Los trabajadores rurales cobrarán un bono de fin de año de $5000

|Argentina|

La Unión Argentina de Trabajadores Rurales y Estibadores (UATRE) anunció el pago de un bono de fin de año no remunerativo que alcanzará los 5000$. El mismo se realizará en dos cuotas: 2500$ en diciembre y 2500$ en febrero de 2019. El gremio anunció que el bono será asignado al “personal permanente continuo de establecimientos agropecuarios y a quienes trabajan en la actividad avícola y porcina”.

Vale recordar que el gobierno nacional publicó el pasado 13 de noviembre el Decreto de Necesidad y Urgencia 1043/2018, donde asignó un bono de fin de año a los empleados del sector privado.
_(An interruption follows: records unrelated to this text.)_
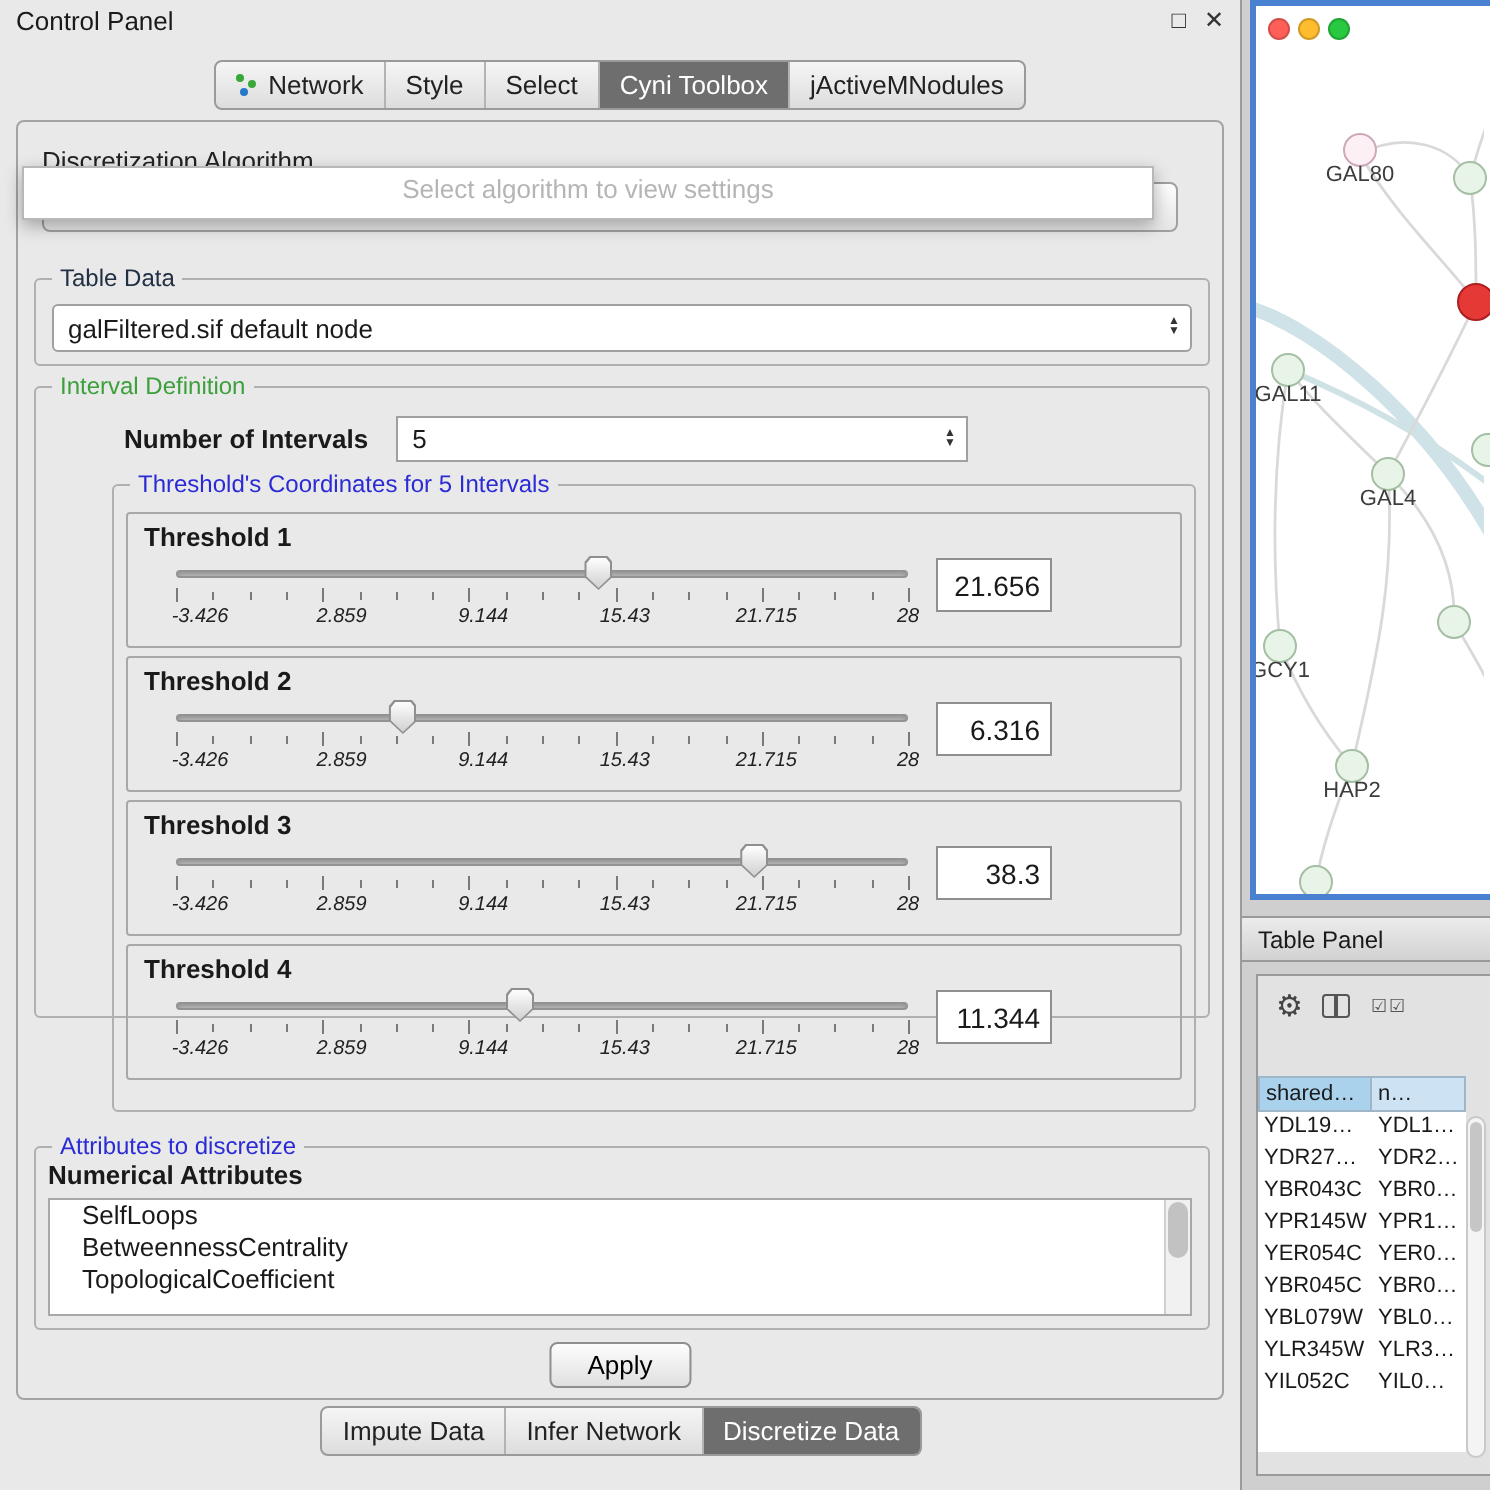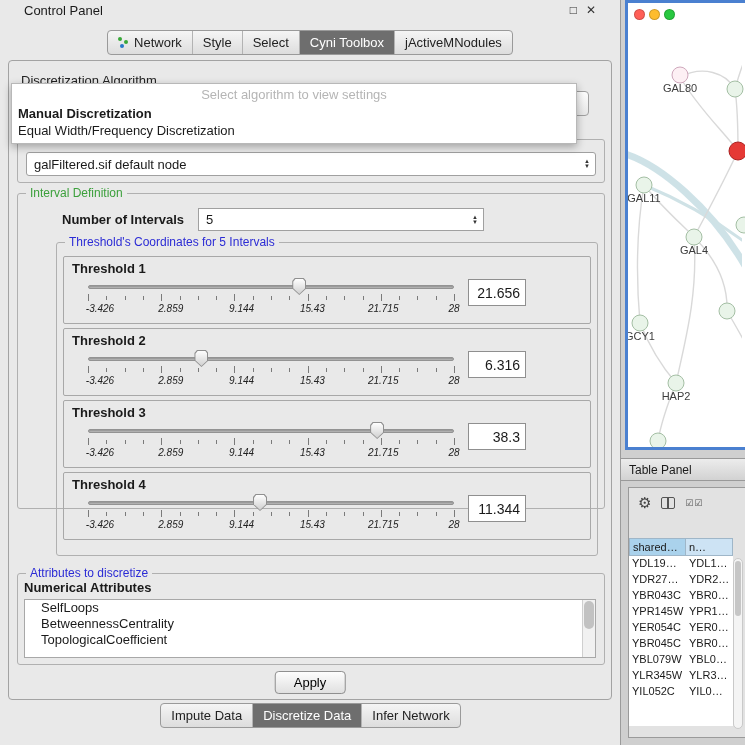--- a/index.html
+++ b/index.html
@@ -8,7 +8,7 @@
 
   
   .control-panel { position:absolute; left:0; top:0; width:621px; height:745px; background:#e9e9e9; border-right:1px solid #9b9b9b; }
-  .titlebar { height:20px; display:flex; align-items:center; padding:0 24px; font-size:13px; }
+  .titlebar { height:20px; display:flex; align-items:center; padding:0 8px; font-size:13px; }
   .titlebar .title { flex:1; }
   .tb-icon { font-size:12px; color:#333; margin-left:9px; line-height:12px; }
 

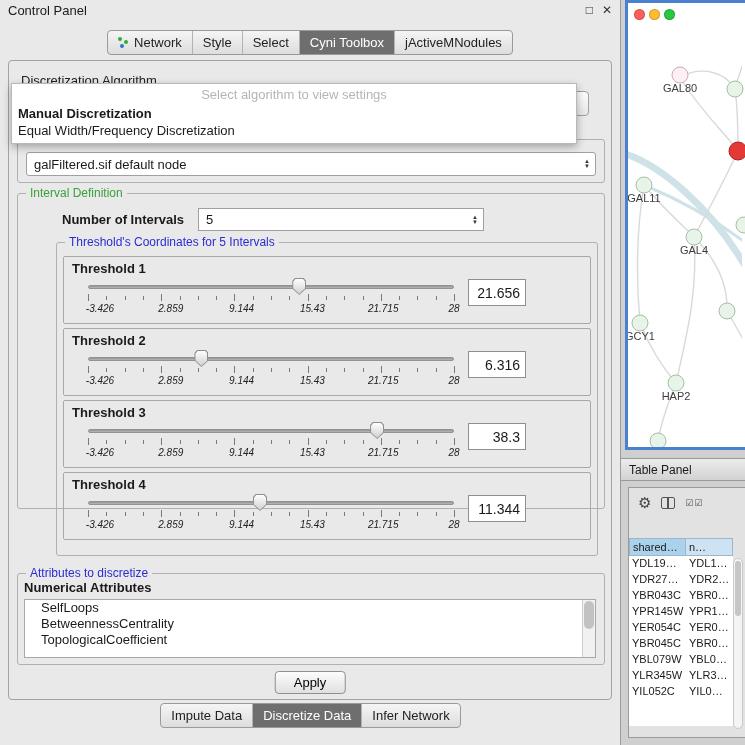--- a/index.html
+++ b/index.html
@@ -140,10 +140,6 @@
     <div class="combo-behind"></div>
     <div class="popup">
       <div class="ph">Select algorithm to view settings</div>
-      <div id="popup-options">
-          <div class="opt b">Manual Discretization</div>
-          <div class="opt">Equal Width/Frequency Discretization</div>
-        </div>
     </div>
 
     <div class="fs fs-tabledata">

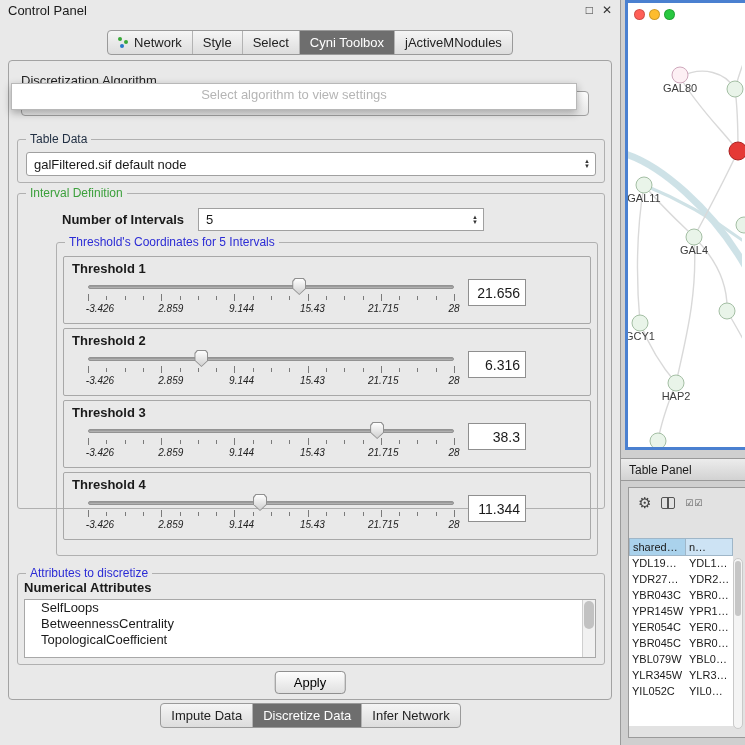--- a/index.html
+++ b/index.html
@@ -359,11 +359,11 @@
         <div class="tab">
           <span>Impute Data</span>
         </div>
+        <div class="tab">
+          <span>Infer Network</span>
+        </div>
         <div class="tab sel">
           <span>Discretize Data</span>
-        </div>
-        <div class="tab">
-          <span>Infer Network</span>
         </div>
       </div>
   </div>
Sin embargo, de esta normativa quedaron excluidos los trabajadores del sector público nacional, provincial y municipal; Régimen de Trabajo Agrario y del Régimen Especial de Contrato de Trabajo para el Personal de Casas Particulares.

Por eso Alberto Barra, secretario de prensa de UATRE, realizó a la Comisión Nacional de Trabajo Agrario (CNTA), dependiente del Ministerio de Trabajo, Empleo y Seguridad Social, el pedido formal de un pago único de $6.600. “Pedimos un bono que se pague en un solo pago pero en la negociación se va a establecer la modalidad, no queremos que nos vengan con un bono pagadero en cuotas”, había declarado el dirigente. Finalmente, el bono que se discutió “por fuera” del decreto presidencial fue de 5000$ y se abonará en dos cuotas, según se definió este lunes.